A weekend in Helsinki

By: Natalie Bahadur
The world is getting smaller and smaller. Thanks to more competitive flight fares, it's easy these days to hop on a plane and visit any city around the globe. With so many choices, where should you go next? Well, I spent a few days in Helsinki, Finland's capital city and it was a delightful treat.

Helsinki is not only the capital of Finland; it's the country's largest city, too, with a population of about 528,000. Including the surrounding areas, the population swells to 1 million, while Finland's total population is about 5 million. Tiny, by comparison to the populations of say, Canada or the US. The city is old and historic, founded in 1550 by King Gustav I of Sweden. Because of the country's Swedish history (Finland was ruled by Sweden until 1809, then under Russian rule until gaining independence in 1917), Swedish is one of the country's official languages, along with Finnish. Helsinki is situated on the southern tip of Finland, on the Gulf of Finland, on the north shore of the Baltic Sea. Did you know that Finland has 188,000 lakes? Not surprisingly, fish is a staple in the Finnish diet.

Ready for a quick tour of this world-class city? Here are some of the best things to do in and around Helsinki.

There are lots of hotel options for visitors. Check out the following:

Klaus K Hotel
This modern, boutique-style hotel is moderately priced and offers stylish accommodations. The rooms are beautifully decorated according to four different themes: Passion, Mystic, Envy and Desire. As their names suggest, each room evokes a particular feeling and the “passion” rooms are particularly luxurious, if a little small.
For more information, visit

Hotel Kämp
This hotel is stunning, both on the inside and out. The building's old architecture makes it reminiscent of gay Paris and has a real old-world charm about it. But the inside is luxuriously modern, featuring all of the amenities you might expect. It's the only five-star hotel in Scandinavia! Plus, it's centrally located in the heart of the city; it's situated on the city's main shopping drag and there are lots of street side cafes, perfect for enjoying a cappuccino while you're people watching.
For more information, visit

Holiday Inn Helsinki
If you're looking for practical accommodations, check out the Holiday Inn Helsinki. Located in the city's business district, this 244-room hotel is a good option for business and leisure travelers alike. It's not far from Helsinki's city centre and is only 20 minutes (by taxi) from the airport. Of most interest is the fact that this hotel has one floor entirely dedicated to providing special care for guests with allergies. Cool!

Check out a video of Helsinki on the next page!

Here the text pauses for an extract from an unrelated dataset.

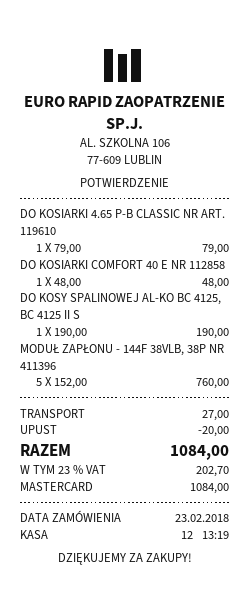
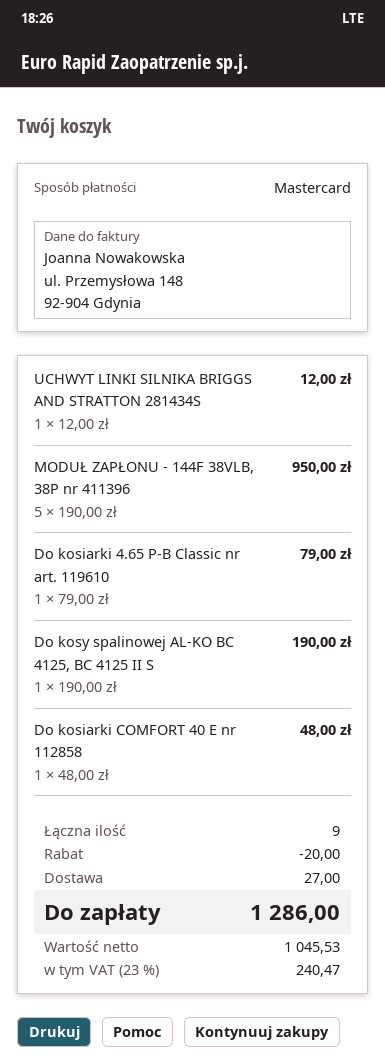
MODUŁ ZAPŁONU - 144F 38VLB, 38P NR 411396: 5 x 152.00 = 760.00 -> 5 x 190.00 = 950.00
UCHWYT LINKI SILNIKA BRIGGS AND STRATTON 281434S: none -> 1 x 12.00 = 12.00
tax: 23% = 202.70 -> 23% = 240.47
total: 1084.00 -> 1286.00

There are lots of shopping options for all you die-hard consumers. Here are a handful of options you have to check out:

Locals are fond of saying, “If you can't find it at Stockmann, you don't need it!” Well, there's a hefty endorsement! Stockmann is the largest department store chain in Scandinavia and offers a wide selection of goods, from food and fashion to beauty and books. For more information, visit

Marimekko is one of those shops that you simply must visit. Established in 1951, this authentically Finnish textile and clothing design company offers top of the line clothes, home decor items, handbags and other gorgeous accessories. You'll definitely want to pick up a few things to take home; everyone will be dying to know where you got them!

The Market Square
The largest and probably most enticing outdoor market in Helsinki is The Market Square, located on the South Harbour on the Gulf of Finland, where the cruise ships come in, is open Monday through Thursday from 8am to 5pm, Fridays from 8am to 6pm and Saturdays from 8am to 3pm. You'll have lots of fun strolling from stall to stall, checking out beautiful handmade silk scarves, jewelry and other souvenirs. Hungry? There are food stalls as well, so you can warm up with a hot bowl of salmon soup on a cool day.

There's no shortage of cultural and historical landmarks to see in Helsinki. Here are three you won't want to miss:

Senate Square
Senate Square is a popular tourist attraction. This large, outdoor square is a symbol of Helsinki's history and presents an interesting juxtaposition of religion, politics and education. The square is flanked on the north side by the impressive and imposing Lutheran Cathedral, the construction of which was completed in 1852. Situated atop a magnificent staircase, The Lutheran Cathedral is designed in the neo-classical architectural style and is a major tourist destination; each year, upwards of 350,000 people visit the church, the majority of which are tourists. On the eastern side of the square you'll find The Palace of the Council of State, built in 1822 and on the opposite side is the University of Helsinki's main building, built in 1832. Dominating the centre of the square is a statue of Emperor Alexander II, a reminder of Finland's past association with Russia.

Temppeliaukio Church
This incredible church is a must-see for all visitors to Helsinki. Completed in 1969, this church is built entirely inside solid rock and is also known as The Church of the Rock. Surrounded by glass panels, the church is flooded with natural light and it's also got amazing acoustics; it's a popular venue for concerts. In fact, I was lucky enough to stumble upon the Finnish National Opera Orchestra rehearsing when I visited. What a treat!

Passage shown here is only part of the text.